**Work order:**
Could the data below be copied exactly, minus the pictures?

━━━━━ Input records ━━━━━

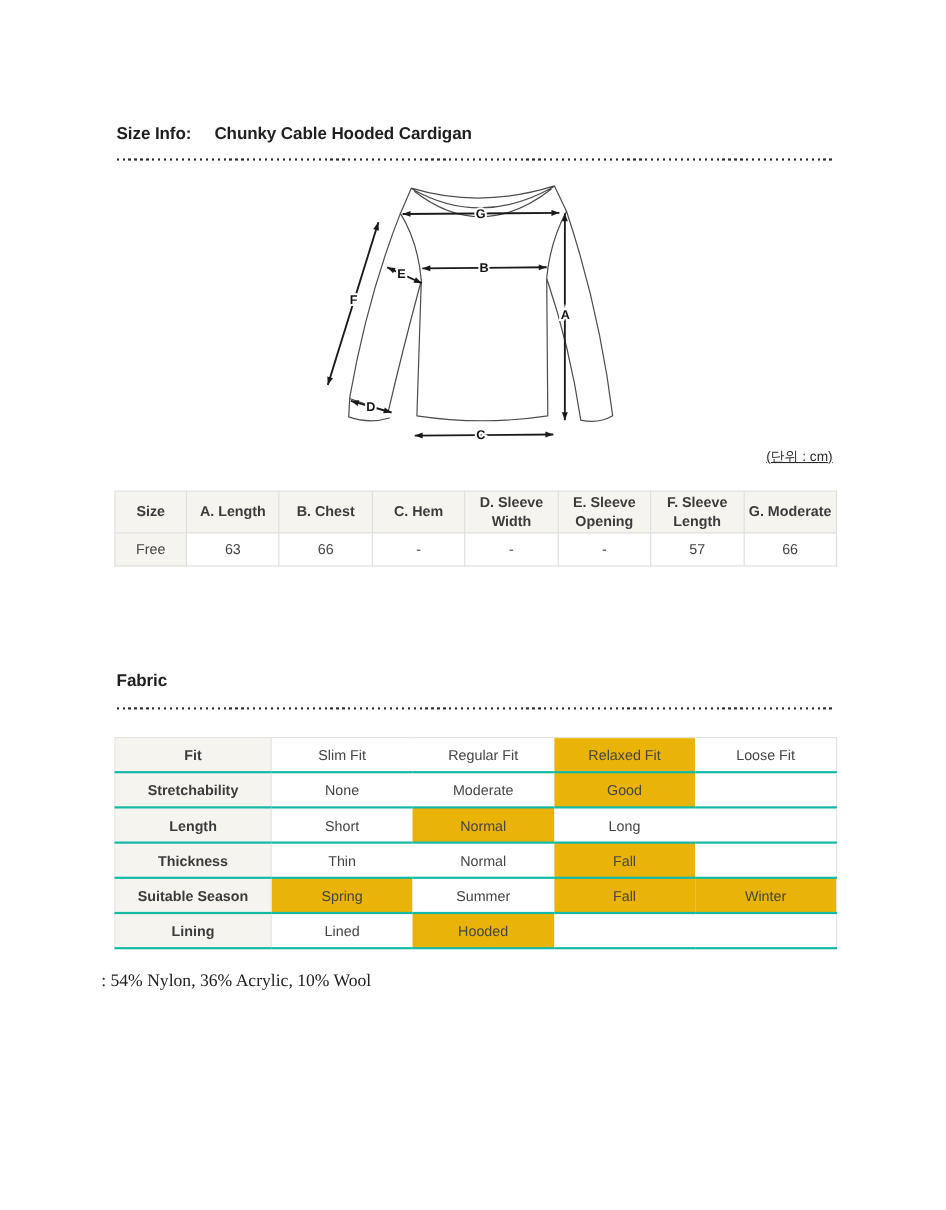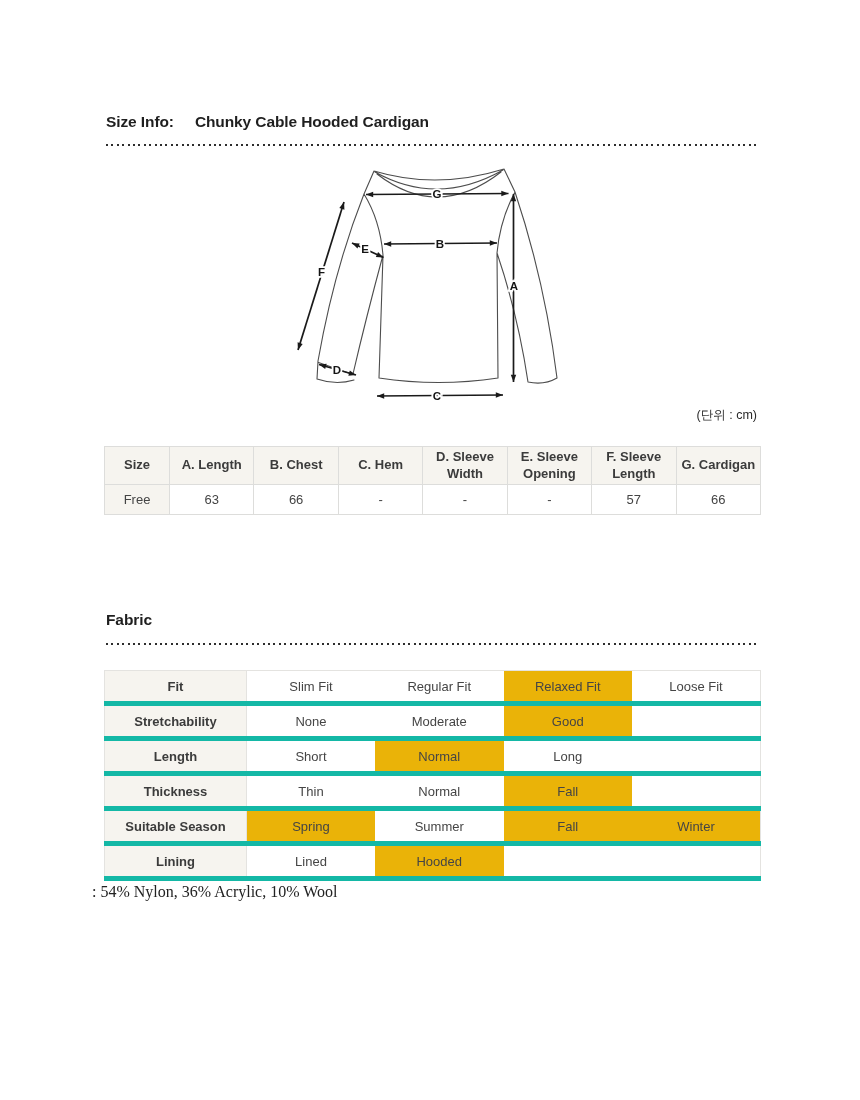"(단위 : cm)" .unit-note { text-decoration: none -> underline }
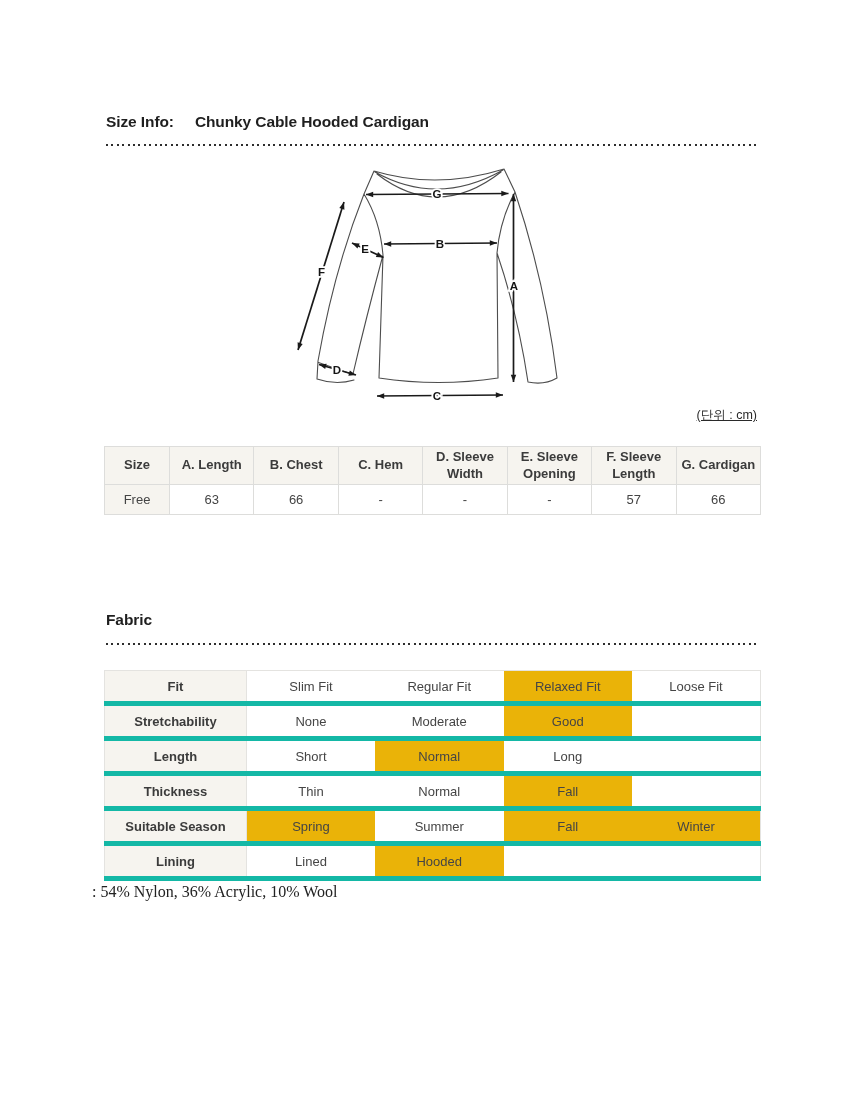"G. Cardigan" th { text: Cardigan -> Moderate }
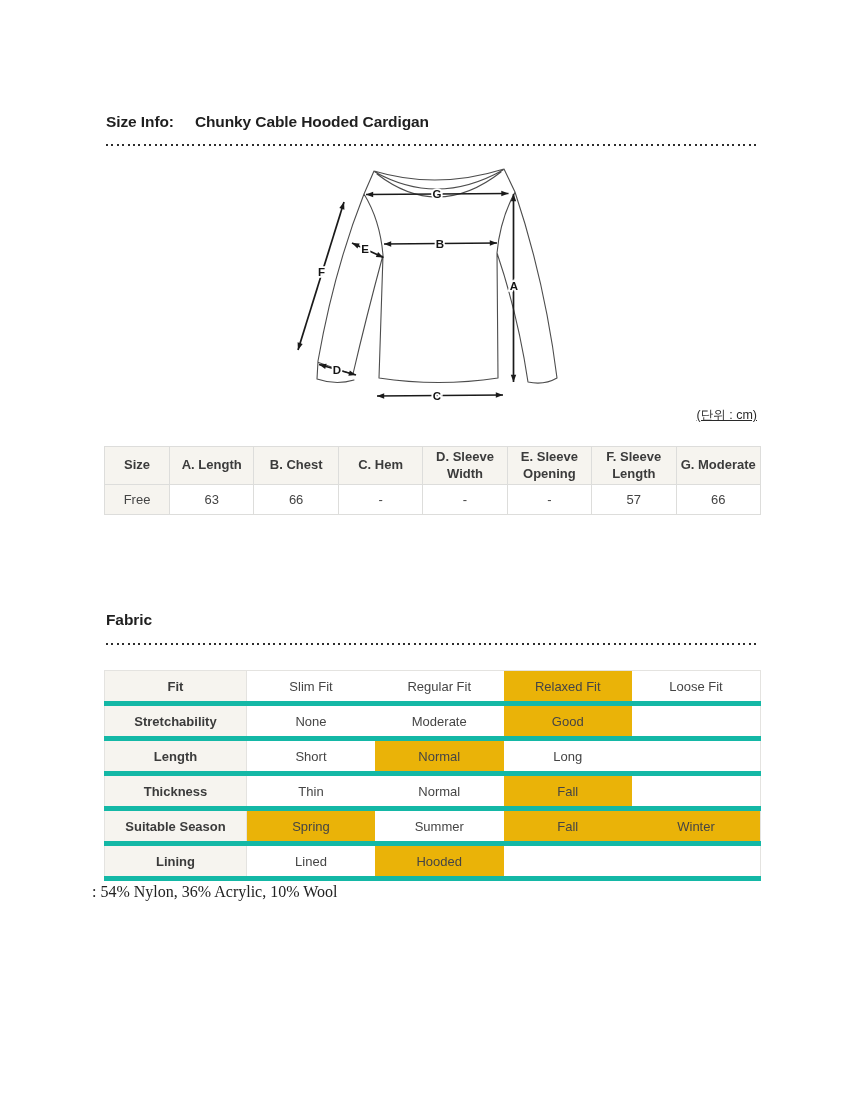"Fit" .fabric-table th,.fabric-table td { border-bottom: 5px solid #14b8a6 -> 2px solid #14b8a6 }
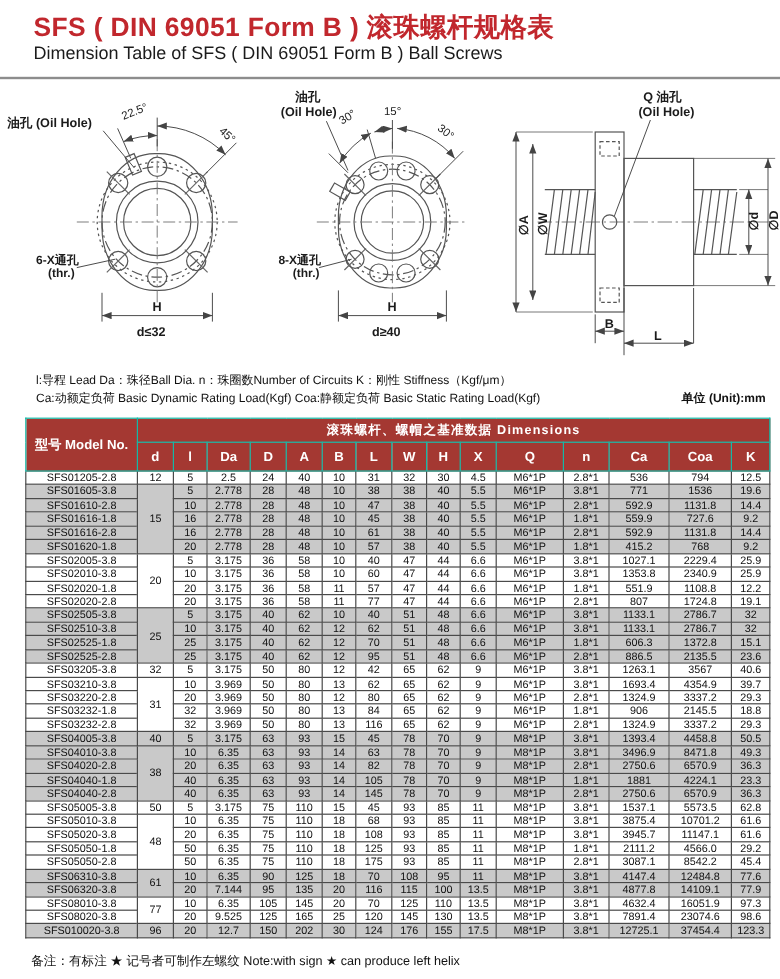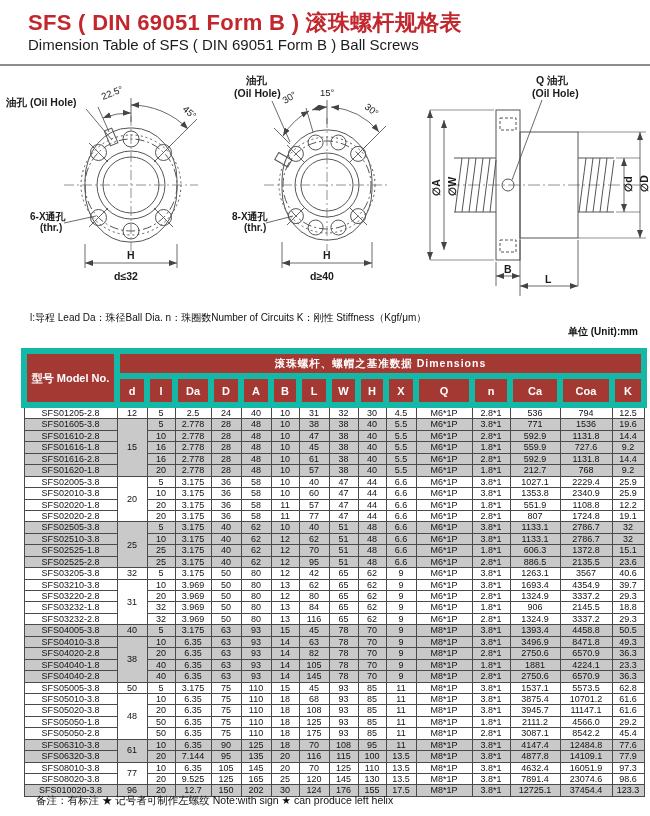"Ca:动额定负荷 Basic Dynamic Rating Load(Kgf)" div { html: none -> <div>Ca:动额定负荷 Basic Dynamic Rating Load(Kgf) Coa:静额定负荷 Basic Static Rating Load(Kgf)</div> }
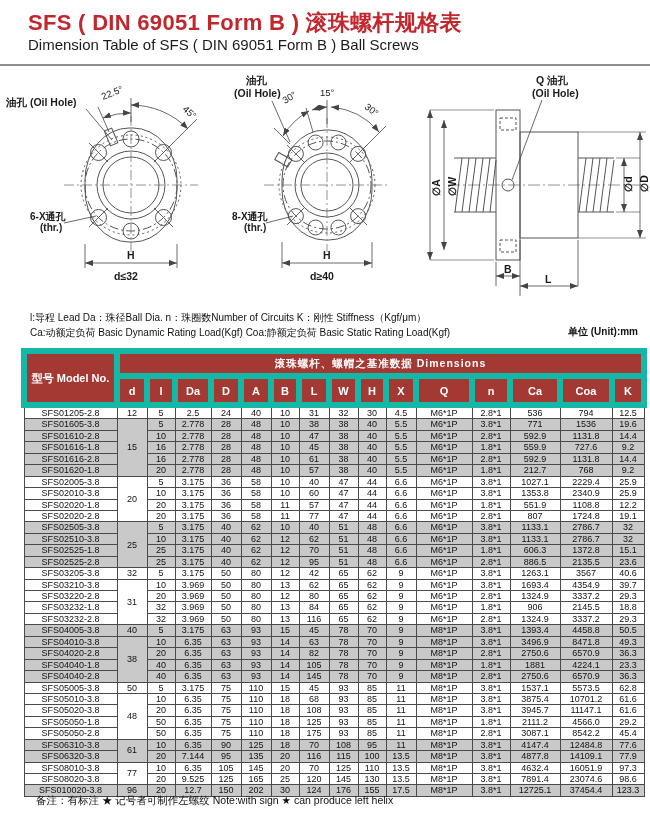"滚珠螺杆、螺帽之基准数据 Dimensions" table.spec th { border: 6px solid #14b8a6 -> 1px solid #14b8a6 }
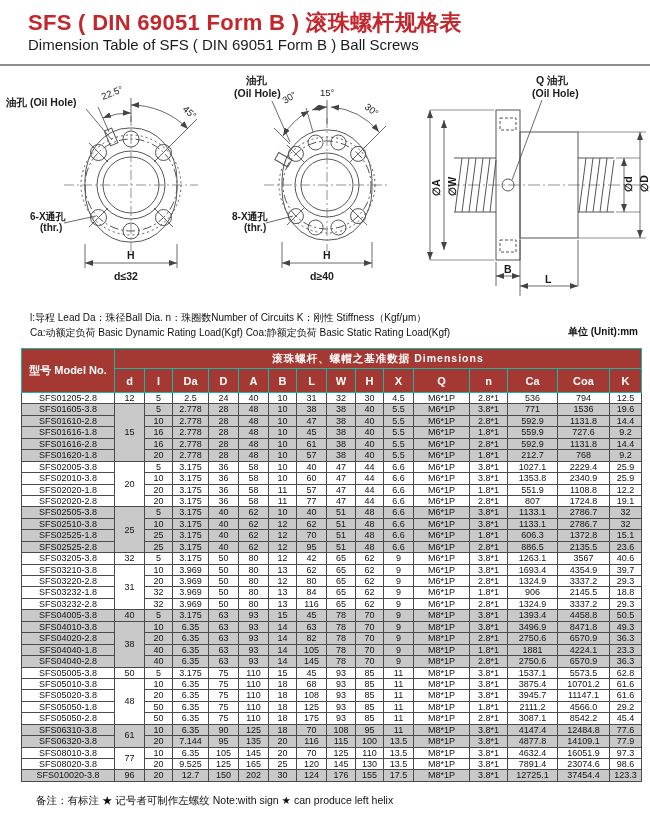"212.7" td { text: 212.7 -> 415.2 }
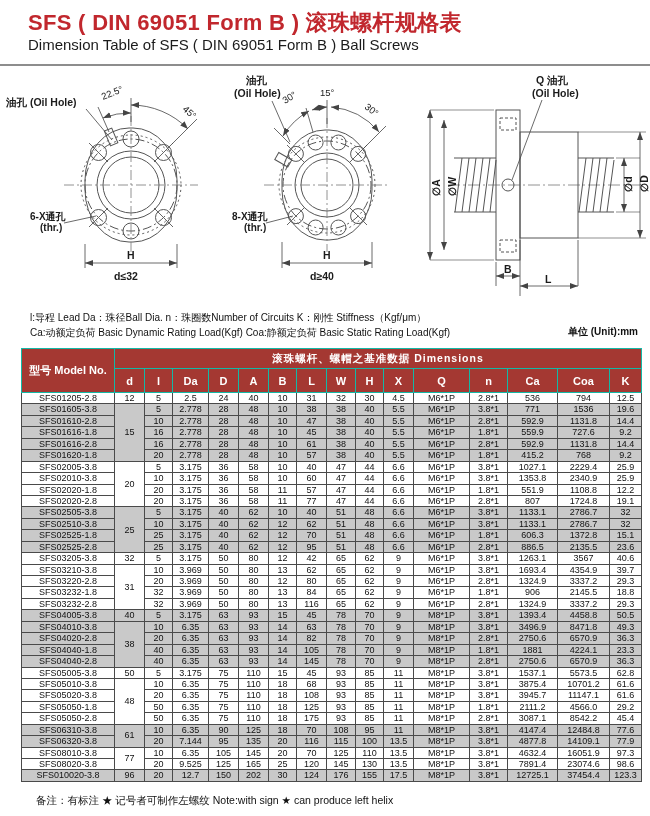"备注：有标注 ★ 记号者可制作左螺纹 Note:with sign" .footer-note { left: 36px -> 26px }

━━━━━

**Response below:**
"(단위 : cm)" .unit-note { text-decoration: none -> underline }
"G. Cardigan" th { text: Cardigan -> Moderate }
"Fit" .fabric-table th,.fabric-table td { border-bottom: 5px solid #14b8a6 -> 2px solid #14b8a6 }
"Ca:动额定负荷 Basic Dynamic Rating Load(Kgf)" div { html: none -> <div>Ca:动额定负荷 Basic Dynamic Rating Load(Kgf) Coa:静额定负荷 Basic Static Rating Load(Kgf)</div> }
"滚珠螺杆、螺帽之基准数据 Dimensions" table.spec th { border: 6px solid #14b8a6 -> 1px solid #14b8a6 }
"212.7" td { text: 212.7 -> 415.2 }
"备注：有标注 ★ 记号者可制作左螺纹 Note:with sign" .footer-note { left: 36px -> 26px }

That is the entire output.